If you have a will detailing your assets, make certain that you create it or update it to include not only the list of financial accounts but your usernames and passwords, too! Without log-in information, survivors usually need to go to court for legal authority to gain account access. The process varies from state to state; it doesn't always require a lawyer but it always takes time. In addition, the process can involve the heir approaching the individual online companies to heed her authority - a task that can be very frustrating. Many married couples today already face this issues when trying to get a simple balance on a credit card that is only in one spouse name. Companies today are reluctant to release any information at all-regardless of avoiding potential litigation for personal information violations.
Try contacting customer service and telling them, 'I've been appointed as my late brother's administrator.

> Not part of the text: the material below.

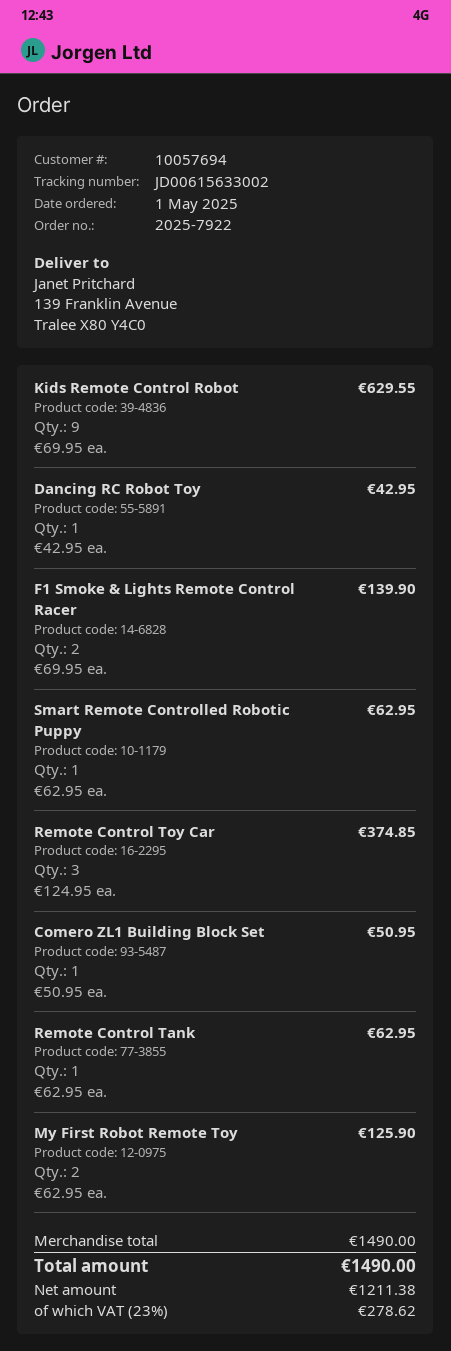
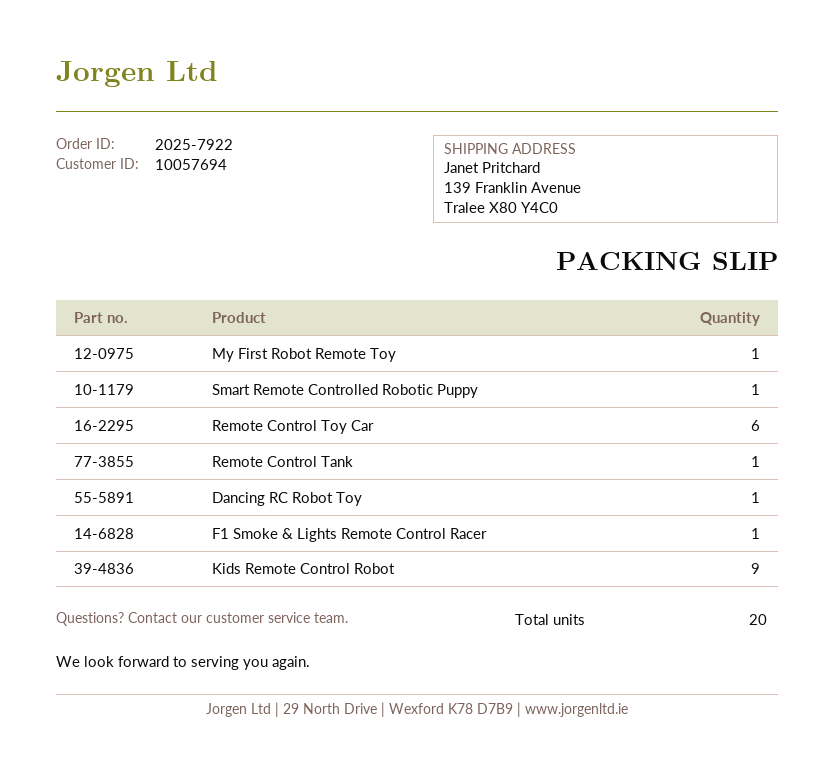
F1 Smoke & Lights Remote Control Racer: 2 -> 1
Remote Control Toy Car: 3 -> 6
Comero ZL1 Building Block Set: 1 -> none
My First Robot Remote Toy: 2 -> 1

Please give me his user ID and password”. Eventually, of course, this type of problem is solved when you can reach a real human being who doesn't act like this is the first customer ever to die. But these people have to be sought out within every institution.
The process can be even more complicated if someone is incapacitated rather than dies. If there's no power of attorney, then you have to have a guardian or conservator appointed to have access to these records. Furthermore, some companies won't release any information without a specific court order.
The time to gather all of this information can be lengthy and the costs associated with it, can be more than most families expect. It is definitely an area that can be avoided if you plan for it in your estate plan or be sure to update your existing plan with all of your usernames and passwords.